* [Assignment] Search the data for the string "interaction" and extract every line where it appears.

**** Exercise data

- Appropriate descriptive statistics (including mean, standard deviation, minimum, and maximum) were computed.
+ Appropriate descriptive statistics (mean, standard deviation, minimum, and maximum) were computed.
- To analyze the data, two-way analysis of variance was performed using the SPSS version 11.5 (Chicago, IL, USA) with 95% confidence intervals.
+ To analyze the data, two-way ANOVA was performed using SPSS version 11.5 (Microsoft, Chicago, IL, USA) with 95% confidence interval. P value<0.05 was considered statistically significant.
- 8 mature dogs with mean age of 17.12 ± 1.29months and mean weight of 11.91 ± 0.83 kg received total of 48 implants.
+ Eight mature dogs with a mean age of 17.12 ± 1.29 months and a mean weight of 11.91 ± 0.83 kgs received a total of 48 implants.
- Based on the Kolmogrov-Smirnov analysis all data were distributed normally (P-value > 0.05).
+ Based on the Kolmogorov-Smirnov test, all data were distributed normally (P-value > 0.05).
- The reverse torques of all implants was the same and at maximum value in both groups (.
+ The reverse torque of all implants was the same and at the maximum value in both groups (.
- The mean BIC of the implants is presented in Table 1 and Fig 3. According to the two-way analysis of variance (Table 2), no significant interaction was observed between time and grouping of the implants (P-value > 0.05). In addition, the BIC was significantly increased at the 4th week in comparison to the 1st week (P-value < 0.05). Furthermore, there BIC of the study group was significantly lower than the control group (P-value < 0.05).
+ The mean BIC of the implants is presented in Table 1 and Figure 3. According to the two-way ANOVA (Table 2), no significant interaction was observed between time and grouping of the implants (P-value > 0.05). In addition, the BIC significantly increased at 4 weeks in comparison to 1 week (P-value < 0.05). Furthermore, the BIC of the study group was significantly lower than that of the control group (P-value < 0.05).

********
**** Exercise data

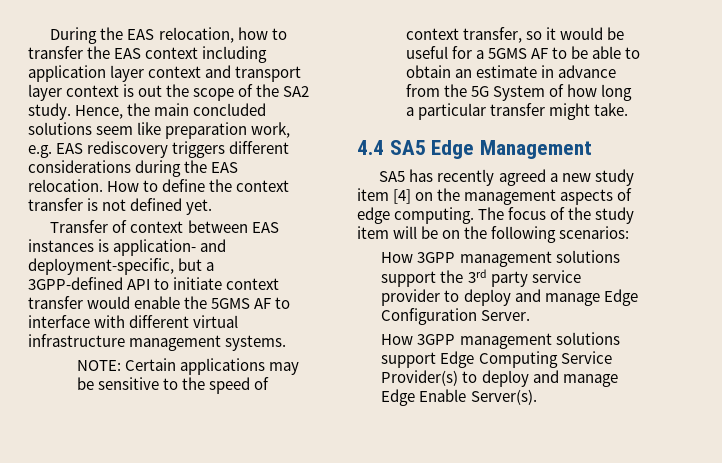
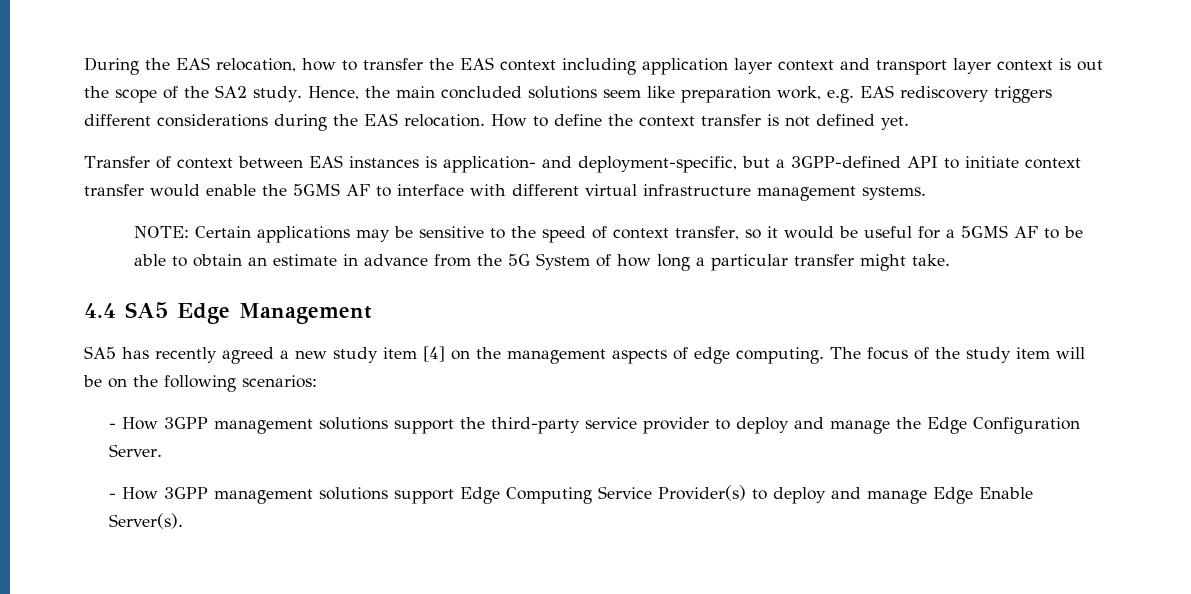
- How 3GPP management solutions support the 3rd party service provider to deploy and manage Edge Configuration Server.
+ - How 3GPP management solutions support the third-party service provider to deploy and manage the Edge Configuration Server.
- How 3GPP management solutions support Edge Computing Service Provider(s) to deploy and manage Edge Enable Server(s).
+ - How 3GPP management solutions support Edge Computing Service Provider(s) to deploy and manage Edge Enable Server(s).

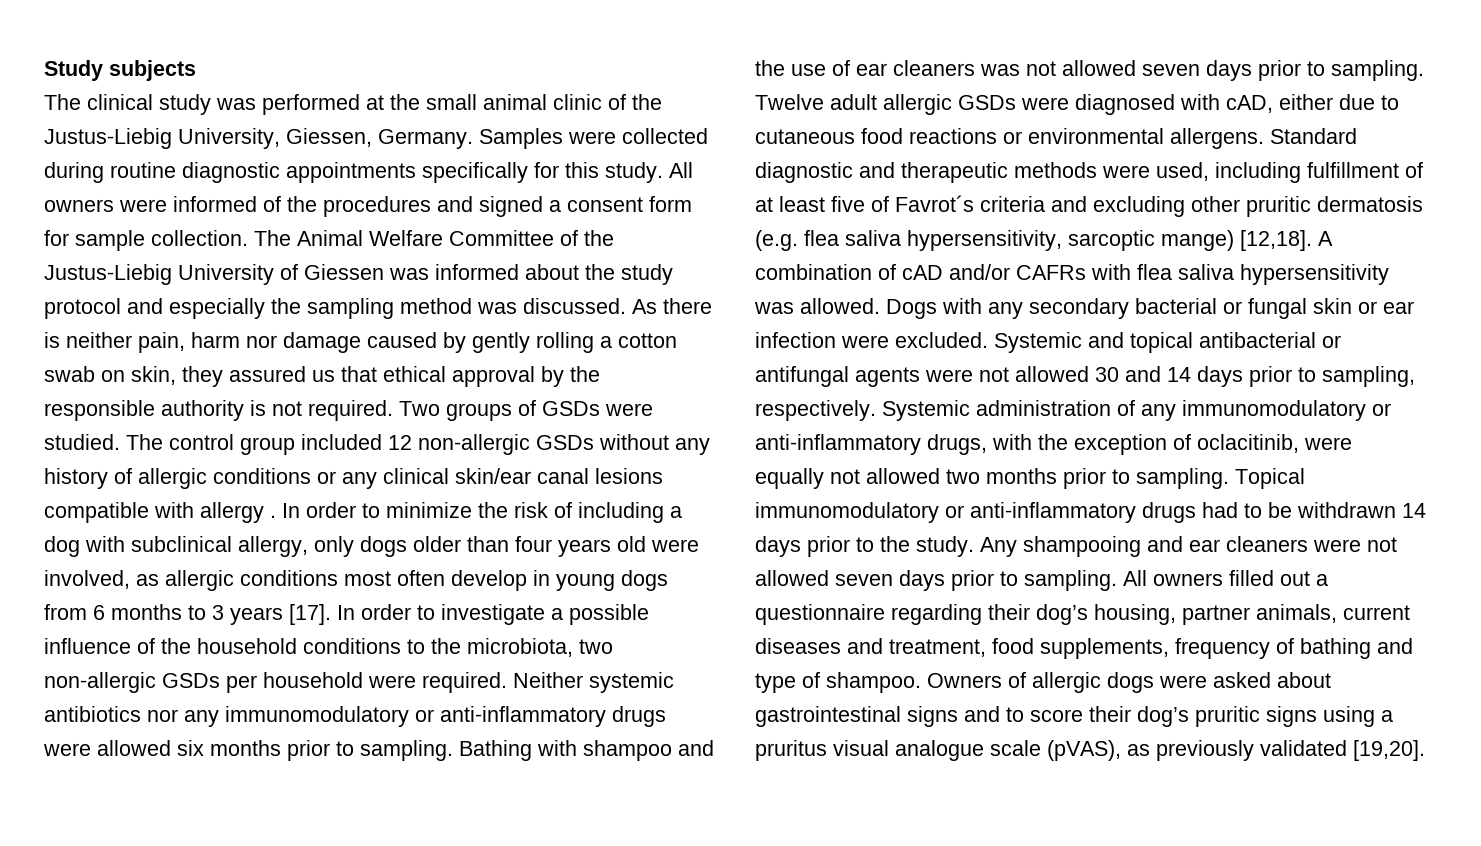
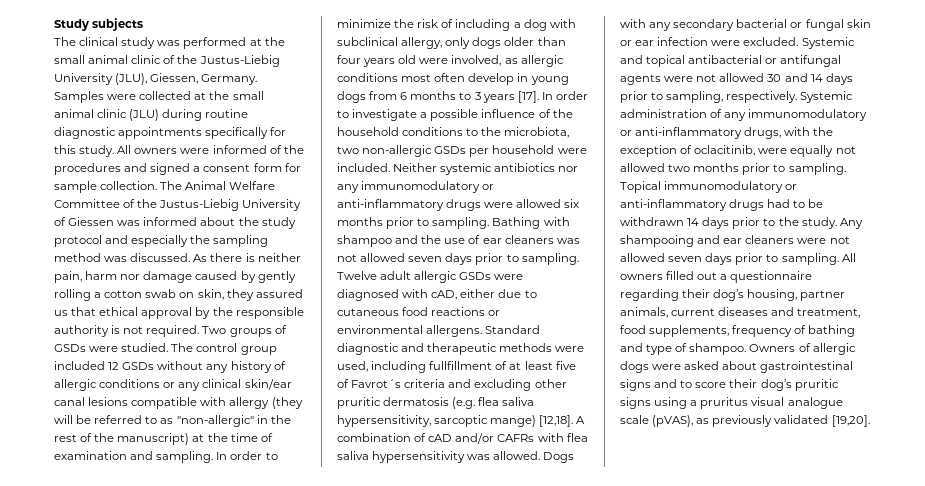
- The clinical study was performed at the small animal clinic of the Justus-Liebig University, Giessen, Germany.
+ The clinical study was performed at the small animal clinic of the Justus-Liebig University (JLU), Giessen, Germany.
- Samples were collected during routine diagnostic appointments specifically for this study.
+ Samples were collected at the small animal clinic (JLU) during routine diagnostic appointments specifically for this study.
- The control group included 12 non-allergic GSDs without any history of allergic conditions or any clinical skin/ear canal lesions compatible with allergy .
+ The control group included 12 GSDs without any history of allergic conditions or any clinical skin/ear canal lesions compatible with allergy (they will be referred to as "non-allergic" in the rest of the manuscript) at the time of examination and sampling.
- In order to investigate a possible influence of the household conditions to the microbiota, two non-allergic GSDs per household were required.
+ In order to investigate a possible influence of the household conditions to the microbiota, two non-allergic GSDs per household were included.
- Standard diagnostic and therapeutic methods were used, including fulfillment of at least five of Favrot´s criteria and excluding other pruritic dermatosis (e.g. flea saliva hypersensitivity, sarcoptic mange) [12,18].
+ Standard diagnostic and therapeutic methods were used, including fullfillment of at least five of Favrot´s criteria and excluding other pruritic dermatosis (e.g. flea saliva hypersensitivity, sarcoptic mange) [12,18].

********
**** Exercise data

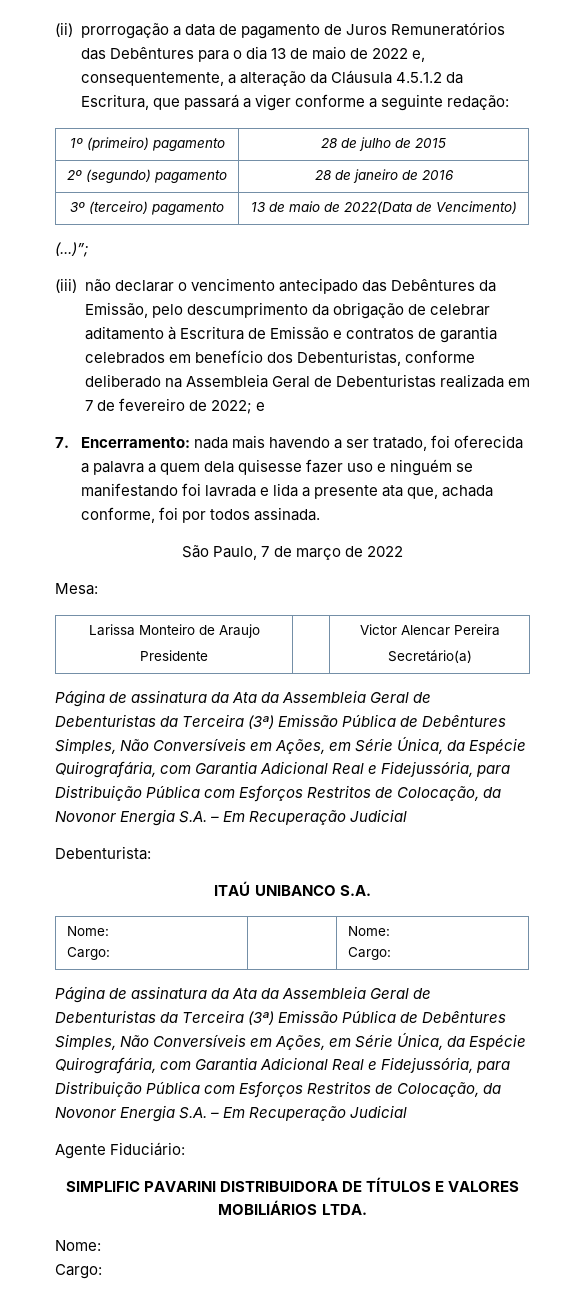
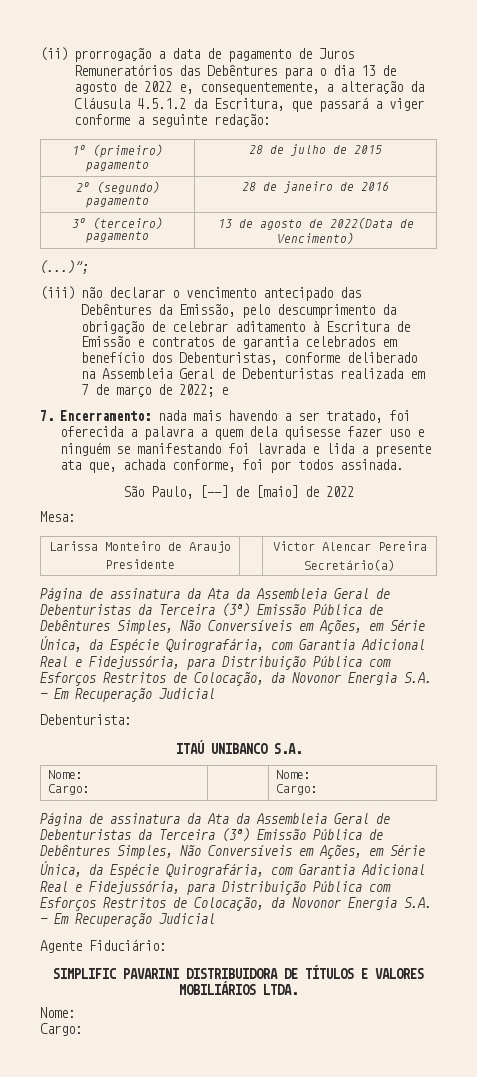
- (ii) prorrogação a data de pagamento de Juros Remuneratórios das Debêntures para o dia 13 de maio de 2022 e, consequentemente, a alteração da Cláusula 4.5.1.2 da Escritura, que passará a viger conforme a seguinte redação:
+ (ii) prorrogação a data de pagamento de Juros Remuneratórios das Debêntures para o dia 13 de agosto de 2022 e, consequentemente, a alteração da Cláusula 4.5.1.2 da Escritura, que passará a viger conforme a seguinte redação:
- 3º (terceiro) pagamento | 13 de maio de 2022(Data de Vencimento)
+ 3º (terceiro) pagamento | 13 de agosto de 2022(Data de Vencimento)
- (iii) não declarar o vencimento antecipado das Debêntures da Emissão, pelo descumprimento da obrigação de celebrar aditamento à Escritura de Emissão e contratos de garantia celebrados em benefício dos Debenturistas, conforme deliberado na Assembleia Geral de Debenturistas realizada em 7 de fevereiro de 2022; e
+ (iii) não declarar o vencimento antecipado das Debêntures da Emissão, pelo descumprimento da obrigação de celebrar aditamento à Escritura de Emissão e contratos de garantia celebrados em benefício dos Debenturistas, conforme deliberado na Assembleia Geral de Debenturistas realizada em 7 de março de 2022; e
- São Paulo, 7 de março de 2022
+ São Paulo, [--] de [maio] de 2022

********

* [Exercise result]
- The mean BIC of the implants is presented in Table 1 and Fig 3. According to the two-way analysis of variance (Table 2), no significant interaction was observed between time and grouping of the implants (P-value > 0.05). In addition, the BIC was significantly increased at the 4th week in comparison to the 1st week (P-value < 0.05). Furthermore, there BIC of the study group was significantly lower than the control group (P-value < 0.05).
+ The mean BIC of the implants is presented in Table 1 and Figure 3. According to the two-way ANOVA (Table 2), no significant interaction was observed between time and grouping of the implants (P-value > 0.05). In addition, the BIC significantly increased at 4 weeks in comparison to 1 week (P-value < 0.05). Furthermore, the BIC of the study group was significantly lower than that of the control group (P-value < 0.05).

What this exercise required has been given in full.